> **Task item**
In the material below, find the line with "Avonworth SD | Level: 0 -> 2" and the line with "row order: Female", then output both and every line between them exactly, omitting pictures.

*** Opening Records provided ***

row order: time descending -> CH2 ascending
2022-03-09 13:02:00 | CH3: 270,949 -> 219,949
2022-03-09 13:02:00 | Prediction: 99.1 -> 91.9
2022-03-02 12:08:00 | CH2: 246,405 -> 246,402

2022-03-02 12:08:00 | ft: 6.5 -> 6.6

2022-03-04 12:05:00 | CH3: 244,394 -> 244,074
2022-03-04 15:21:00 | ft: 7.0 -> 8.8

*** Closing Records provided ***
*** Opening Records provided ***

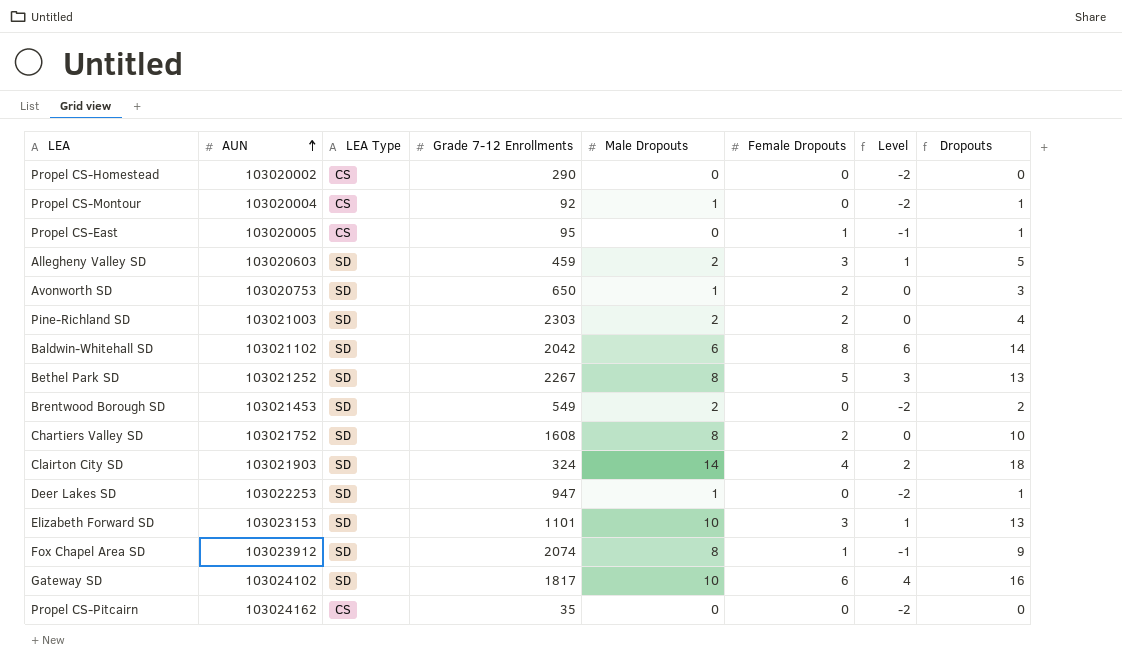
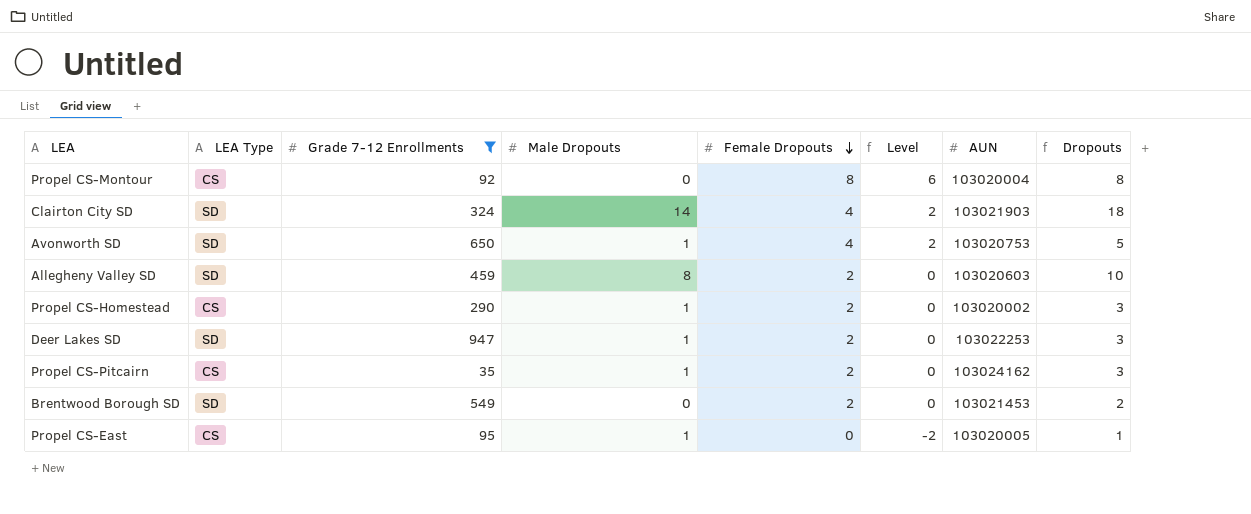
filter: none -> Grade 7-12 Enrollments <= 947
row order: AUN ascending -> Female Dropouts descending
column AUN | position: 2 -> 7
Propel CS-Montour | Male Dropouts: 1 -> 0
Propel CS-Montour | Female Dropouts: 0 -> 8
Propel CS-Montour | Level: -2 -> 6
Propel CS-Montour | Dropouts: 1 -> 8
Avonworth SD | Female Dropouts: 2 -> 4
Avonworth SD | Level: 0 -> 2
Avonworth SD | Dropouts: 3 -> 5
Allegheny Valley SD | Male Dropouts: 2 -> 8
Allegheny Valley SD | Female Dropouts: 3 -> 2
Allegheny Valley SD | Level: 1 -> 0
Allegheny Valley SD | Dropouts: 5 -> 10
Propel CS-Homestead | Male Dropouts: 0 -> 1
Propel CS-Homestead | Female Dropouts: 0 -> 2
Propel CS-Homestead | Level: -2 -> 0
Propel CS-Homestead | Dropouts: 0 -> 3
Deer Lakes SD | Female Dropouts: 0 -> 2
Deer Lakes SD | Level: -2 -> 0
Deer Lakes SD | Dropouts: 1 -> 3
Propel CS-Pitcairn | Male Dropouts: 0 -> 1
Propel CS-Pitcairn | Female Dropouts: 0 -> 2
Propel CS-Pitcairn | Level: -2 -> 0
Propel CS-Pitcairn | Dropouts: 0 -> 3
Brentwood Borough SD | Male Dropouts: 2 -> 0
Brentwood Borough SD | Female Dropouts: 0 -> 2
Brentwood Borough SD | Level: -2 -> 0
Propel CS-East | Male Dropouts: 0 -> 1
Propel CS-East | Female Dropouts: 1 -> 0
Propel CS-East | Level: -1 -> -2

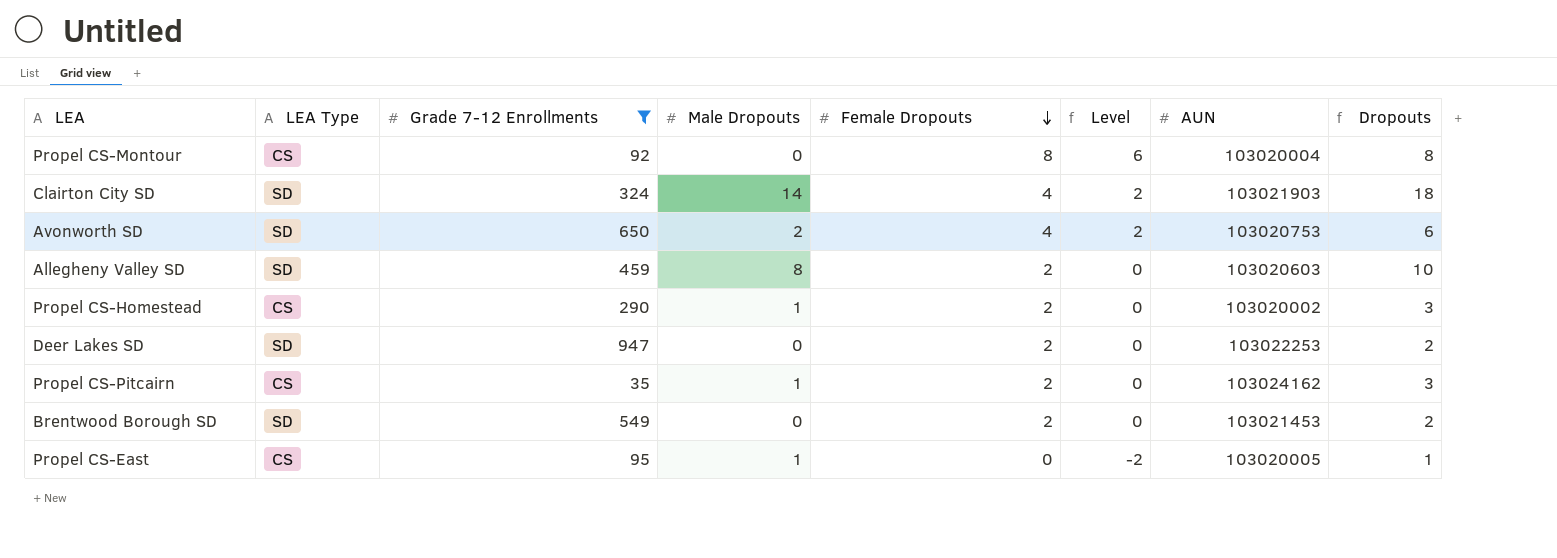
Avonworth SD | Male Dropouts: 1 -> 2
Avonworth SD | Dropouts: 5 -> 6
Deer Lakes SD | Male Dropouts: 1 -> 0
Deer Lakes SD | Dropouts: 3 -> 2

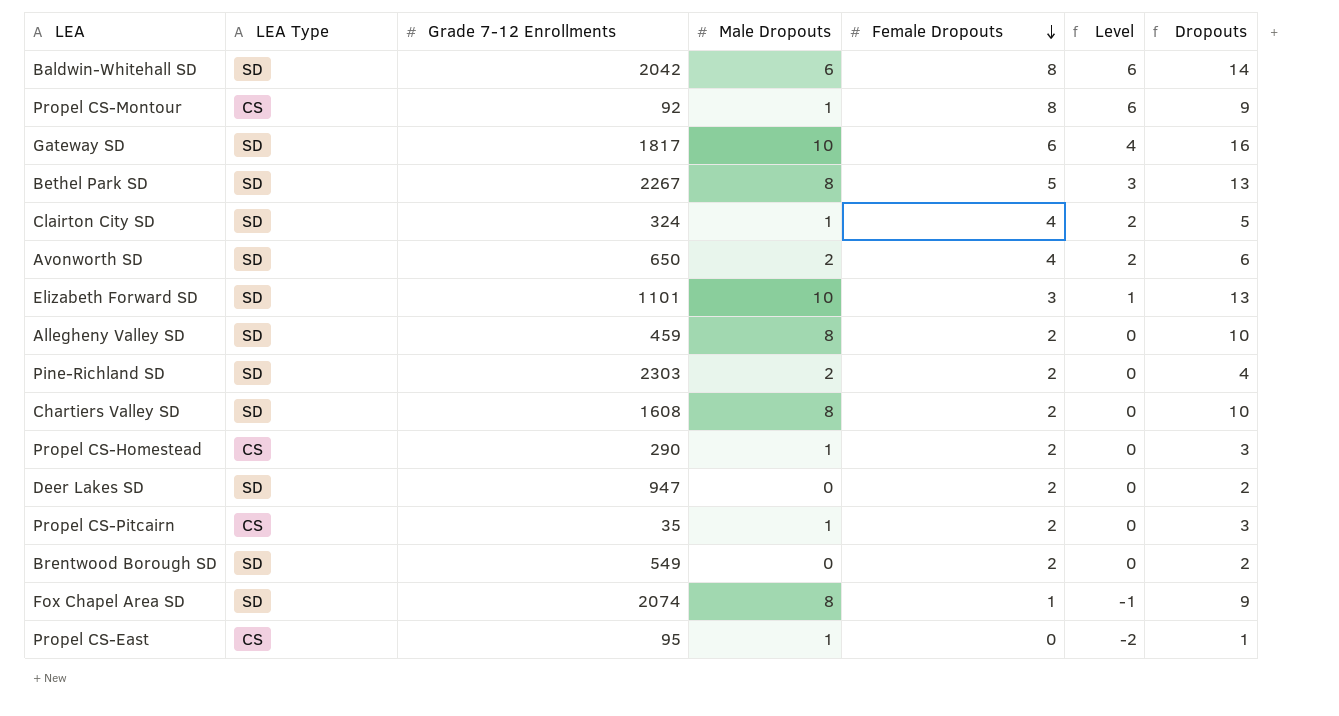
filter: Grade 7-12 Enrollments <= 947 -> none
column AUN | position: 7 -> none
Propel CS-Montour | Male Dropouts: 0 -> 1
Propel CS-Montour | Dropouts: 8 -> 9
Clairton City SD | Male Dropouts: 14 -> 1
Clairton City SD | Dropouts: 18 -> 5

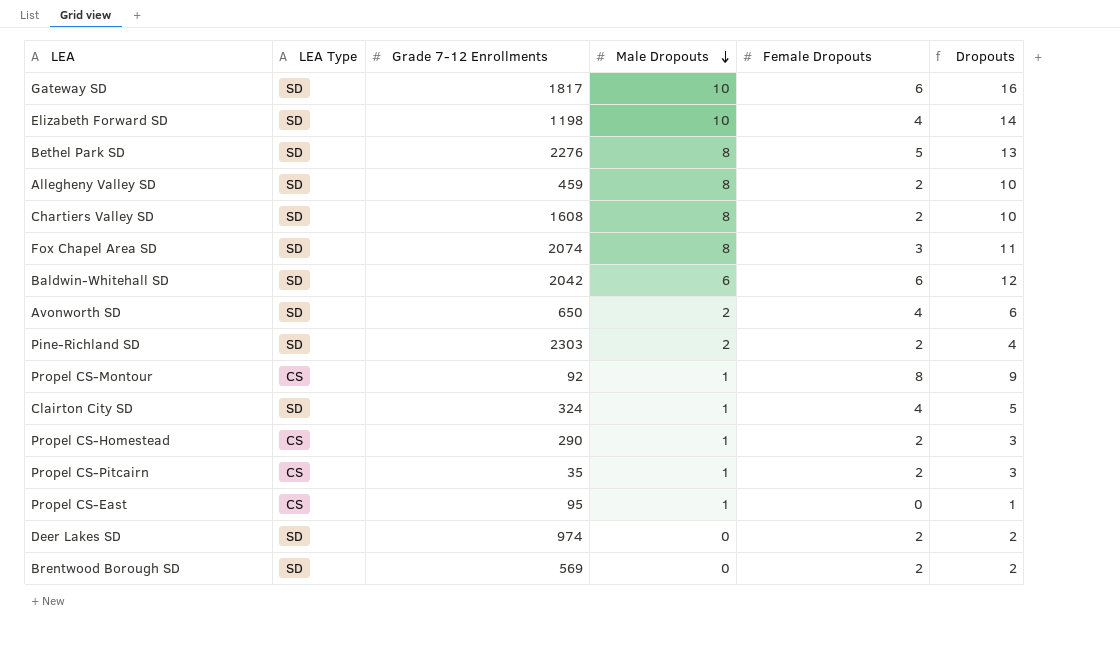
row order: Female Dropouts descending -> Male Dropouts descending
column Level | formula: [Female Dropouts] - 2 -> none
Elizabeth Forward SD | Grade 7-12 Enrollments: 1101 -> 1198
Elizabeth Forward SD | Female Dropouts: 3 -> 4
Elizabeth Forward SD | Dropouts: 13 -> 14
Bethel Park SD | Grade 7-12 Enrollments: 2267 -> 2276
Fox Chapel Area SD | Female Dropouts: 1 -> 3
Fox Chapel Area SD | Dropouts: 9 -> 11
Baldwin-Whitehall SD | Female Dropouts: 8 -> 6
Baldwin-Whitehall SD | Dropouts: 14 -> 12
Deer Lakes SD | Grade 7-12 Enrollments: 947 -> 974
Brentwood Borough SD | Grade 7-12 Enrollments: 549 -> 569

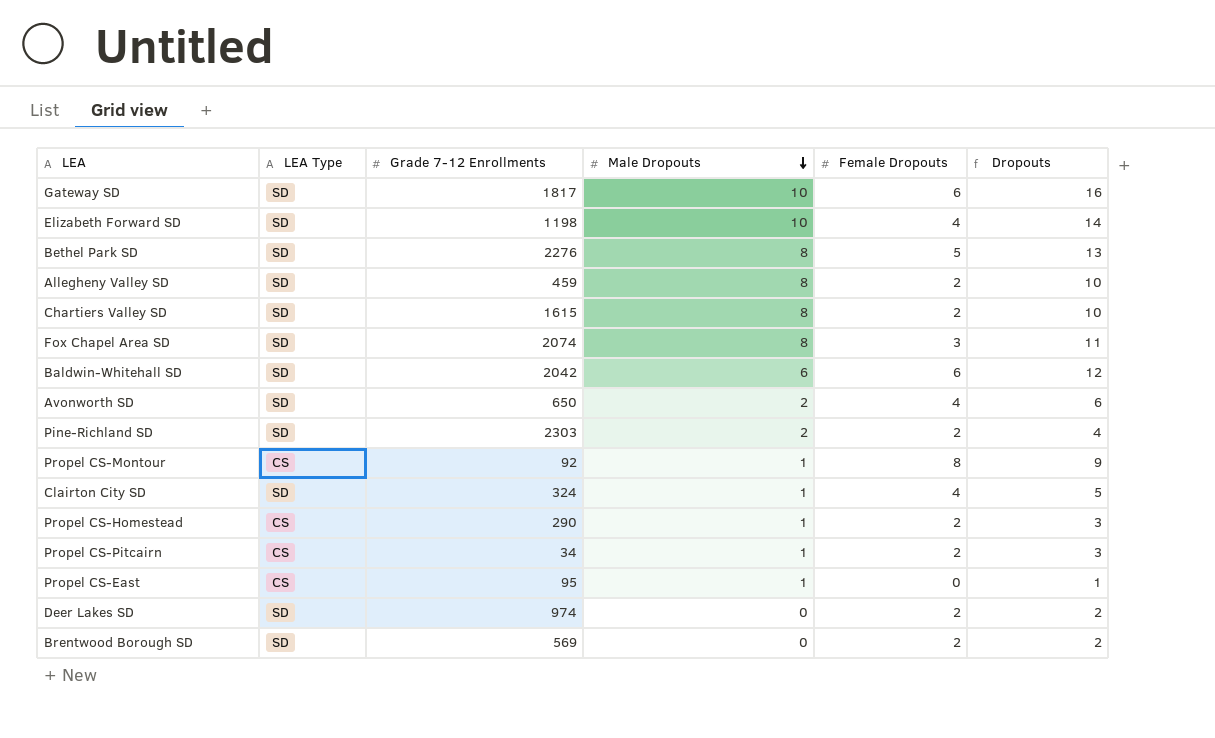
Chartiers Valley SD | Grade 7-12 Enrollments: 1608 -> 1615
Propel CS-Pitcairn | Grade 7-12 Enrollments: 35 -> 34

*** Closing Records provided ***

> **Solution to the exercise**
Avonworth SD | Level: 0 -> 2
Avonworth SD | Dropouts: 3 -> 5
Allegheny Valley SD | Male Dropouts: 2 -> 8
Allegheny Valley SD | Female Dropouts: 3 -> 2
Allegheny Valley SD | Level: 1 -> 0
Allegheny Valley SD | Dropouts: 5 -> 10
Propel CS-Homestead | Male Dropouts: 0 -> 1
Propel CS-Homestead | Female Dropouts: 0 -> 2
Propel CS-Homestead | Level: -2 -> 0
Propel CS-Homestead | Dropouts: 0 -> 3
Deer Lakes SD | Female Dropouts: 0 -> 2
Deer Lakes SD | Level: -2 -> 0
Deer Lakes SD | Dropouts: 1 -> 3
Propel CS-Pitcairn | Male Dropouts: 0 -> 1
Propel CS-Pitcairn | Female Dropouts: 0 -> 2
Propel CS-Pitcairn | Level: -2 -> 0
Propel CS-Pitcairn | Dropouts: 0 -> 3
Brentwood Borough SD | Male Dropouts: 2 -> 0
Brentwood Borough SD | Female Dropouts: 0 -> 2
Brentwood Borough SD | Level: -2 -> 0
Propel CS-East | Male Dropouts: 0 -> 1
Propel CS-East | Female Dropouts: 1 -> 0
Propel CS-East | Level: -1 -> -2

Avonworth SD | Male Dropouts: 1 -> 2
Avonworth SD | Dropouts: 5 -> 6
Deer Lakes SD | Male Dropouts: 1 -> 0
Deer Lakes SD | Dropouts: 3 -> 2

filter: Grade 7-12 Enrollments <= 947 -> none
column AUN | position: 7 -> none
Propel CS-Montour | Male Dropouts: 0 -> 1
Propel CS-Montour | Dropouts: 8 -> 9
Clairton City SD | Male Dropouts: 14 -> 1
Clairton City SD | Dropouts: 18 -> 5

row order: Female Dropouts descending -> Male Dropouts descending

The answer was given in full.